Revenu au pouvoir, le Premier ministre achève ce qu’il avait commencé il y a dix ans : massacrer l’Etat social dont Israël était si fier. Adva, le Centre de recherche sur l’égalité et la justice sociale en Israël, vient de publier son rapport annuel sur le budget national. Ce rapport est accablant.

Dans le résumé distribué hier à la presse, on peut lire : « Si l’on analyse l’ensemble des coupes [dans les budgets sociaux], on peut affirmer que la dernière décennie se caractérise par un recul social …. Il s’agit véritablement d’une décennie perdue pour la société israélienne. » Si en 2001 l’Etat consacrait 13301 shekels ( un peu moins de 2500 euros) par habitant aux dépenses sociales (éducation, santé, logement, etc.) , aujourd’hui il n’y accorde plus que 11680 shekels.

Le rapport d’Adva aborde aussi largement les effets de la guerre au Liban (2006) sur les budgets sociaux : »Le ministère des finances évalue le coût de la guerre à 13-14 milliards de shekels, et une partie importante de cette somme est provenue des coupes dans les budgets sociaux. » Comme chaque fois depuis dix ans qu’il est publié, le rapport ne se contente pas d’analyser le budget mais fait également des propositions : « Plutôt que de réduire les dépenses sociales, on peut cesser de réduire l’impôt sur les revenus pour les plus riches qui sont, en fait, les seuls à bénéficier de ces réductions, voire augmenter les impôts sur les sociétés, comme l’ont fait d’autres pays en période de crise. » Bien dit, mis totalement utopique avec le gouvernement en place.

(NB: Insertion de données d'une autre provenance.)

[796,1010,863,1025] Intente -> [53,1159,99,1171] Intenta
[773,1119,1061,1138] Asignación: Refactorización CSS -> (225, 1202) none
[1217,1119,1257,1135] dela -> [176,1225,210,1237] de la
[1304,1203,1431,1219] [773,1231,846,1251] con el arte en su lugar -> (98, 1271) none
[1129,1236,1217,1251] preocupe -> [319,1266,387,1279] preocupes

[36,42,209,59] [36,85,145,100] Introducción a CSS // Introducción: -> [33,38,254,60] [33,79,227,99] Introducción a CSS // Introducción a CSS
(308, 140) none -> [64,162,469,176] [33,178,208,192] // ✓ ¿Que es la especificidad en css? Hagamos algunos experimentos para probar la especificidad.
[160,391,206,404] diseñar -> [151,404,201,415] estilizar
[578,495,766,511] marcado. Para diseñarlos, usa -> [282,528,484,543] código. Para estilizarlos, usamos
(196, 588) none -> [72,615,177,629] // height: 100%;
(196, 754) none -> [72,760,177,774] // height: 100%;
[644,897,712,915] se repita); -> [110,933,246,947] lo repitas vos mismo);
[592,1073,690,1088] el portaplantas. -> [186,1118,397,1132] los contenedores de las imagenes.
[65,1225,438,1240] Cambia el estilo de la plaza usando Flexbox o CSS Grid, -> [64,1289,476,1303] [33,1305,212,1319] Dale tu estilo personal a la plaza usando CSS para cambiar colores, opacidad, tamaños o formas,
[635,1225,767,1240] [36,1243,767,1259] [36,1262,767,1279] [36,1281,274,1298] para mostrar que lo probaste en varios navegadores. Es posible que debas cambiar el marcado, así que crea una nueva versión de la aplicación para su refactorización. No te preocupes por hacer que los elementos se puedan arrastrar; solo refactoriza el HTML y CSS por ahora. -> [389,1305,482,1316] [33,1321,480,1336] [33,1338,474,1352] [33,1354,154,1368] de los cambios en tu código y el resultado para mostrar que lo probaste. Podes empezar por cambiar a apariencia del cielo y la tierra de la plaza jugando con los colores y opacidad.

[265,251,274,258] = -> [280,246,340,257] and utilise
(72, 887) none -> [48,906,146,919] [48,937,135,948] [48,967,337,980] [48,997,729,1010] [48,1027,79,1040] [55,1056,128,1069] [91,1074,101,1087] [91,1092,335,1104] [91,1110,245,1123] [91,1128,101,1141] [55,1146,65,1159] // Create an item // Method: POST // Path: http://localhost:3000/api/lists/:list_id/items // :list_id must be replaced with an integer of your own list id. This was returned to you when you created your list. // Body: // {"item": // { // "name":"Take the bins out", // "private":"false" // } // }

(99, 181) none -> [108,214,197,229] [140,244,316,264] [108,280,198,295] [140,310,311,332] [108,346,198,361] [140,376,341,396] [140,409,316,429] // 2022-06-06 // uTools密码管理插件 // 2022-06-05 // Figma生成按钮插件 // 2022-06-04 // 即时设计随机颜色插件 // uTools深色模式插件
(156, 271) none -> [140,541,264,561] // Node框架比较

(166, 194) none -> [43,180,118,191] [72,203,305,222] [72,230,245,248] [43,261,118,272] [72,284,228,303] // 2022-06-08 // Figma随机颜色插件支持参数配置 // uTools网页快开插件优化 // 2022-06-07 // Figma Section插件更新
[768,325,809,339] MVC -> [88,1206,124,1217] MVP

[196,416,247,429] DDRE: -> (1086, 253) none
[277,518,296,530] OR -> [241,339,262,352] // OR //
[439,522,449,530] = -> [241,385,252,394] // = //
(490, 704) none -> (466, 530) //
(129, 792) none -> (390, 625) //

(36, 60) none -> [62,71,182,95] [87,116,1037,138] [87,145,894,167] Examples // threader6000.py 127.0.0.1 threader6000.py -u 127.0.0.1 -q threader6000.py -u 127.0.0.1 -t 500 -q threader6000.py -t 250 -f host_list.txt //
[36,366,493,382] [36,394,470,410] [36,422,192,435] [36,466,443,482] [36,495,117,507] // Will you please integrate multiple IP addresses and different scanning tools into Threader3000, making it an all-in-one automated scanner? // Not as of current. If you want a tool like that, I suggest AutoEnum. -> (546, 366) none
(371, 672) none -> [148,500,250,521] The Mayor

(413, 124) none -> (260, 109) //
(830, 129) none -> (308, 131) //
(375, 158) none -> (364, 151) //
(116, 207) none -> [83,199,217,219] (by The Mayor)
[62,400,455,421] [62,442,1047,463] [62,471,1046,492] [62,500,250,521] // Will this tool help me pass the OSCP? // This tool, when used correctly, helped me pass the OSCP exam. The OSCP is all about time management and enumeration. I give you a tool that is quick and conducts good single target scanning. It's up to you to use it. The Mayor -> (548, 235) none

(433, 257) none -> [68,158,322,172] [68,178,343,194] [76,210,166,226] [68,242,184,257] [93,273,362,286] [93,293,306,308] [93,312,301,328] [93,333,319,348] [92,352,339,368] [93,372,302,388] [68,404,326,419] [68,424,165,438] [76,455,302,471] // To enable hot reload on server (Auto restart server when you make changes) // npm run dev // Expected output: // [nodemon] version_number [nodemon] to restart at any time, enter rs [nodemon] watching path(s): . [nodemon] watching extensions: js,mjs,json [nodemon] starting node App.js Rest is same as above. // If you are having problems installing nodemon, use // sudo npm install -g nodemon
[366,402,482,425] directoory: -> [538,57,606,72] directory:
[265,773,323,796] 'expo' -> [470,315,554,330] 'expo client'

Benjamin Netanyahou a été, lors de son premier mandat il y a plus de dix ans, le « Margaret Thatcher israélien », l’homme qui a massacré l’Etat social dont Israël tirait, avant cela, une légitime fierté. Il avait perdu les élections, entre autres, à cause de la brutalité de son programme économique et du cynisme idéologique néo-libéral qui l’accompagnait. De retour au pouvoir, il récidive et tente de parachever ce qu’il n’avait pas réussi à mener à bien il y a une décennie.

La question reste, évidemment, de savoir si les centaines de milliers de laissés-pour-compte de cette politique économique ultra-libérale vont accepter sans broncher de perdre leur emploi et leurs revenus. L’absence d’une opposition de gauche et le fait qu’il ait le soutien du président du parti travailliste, Ehoud Barak, n’augure pas bien de l’avenir.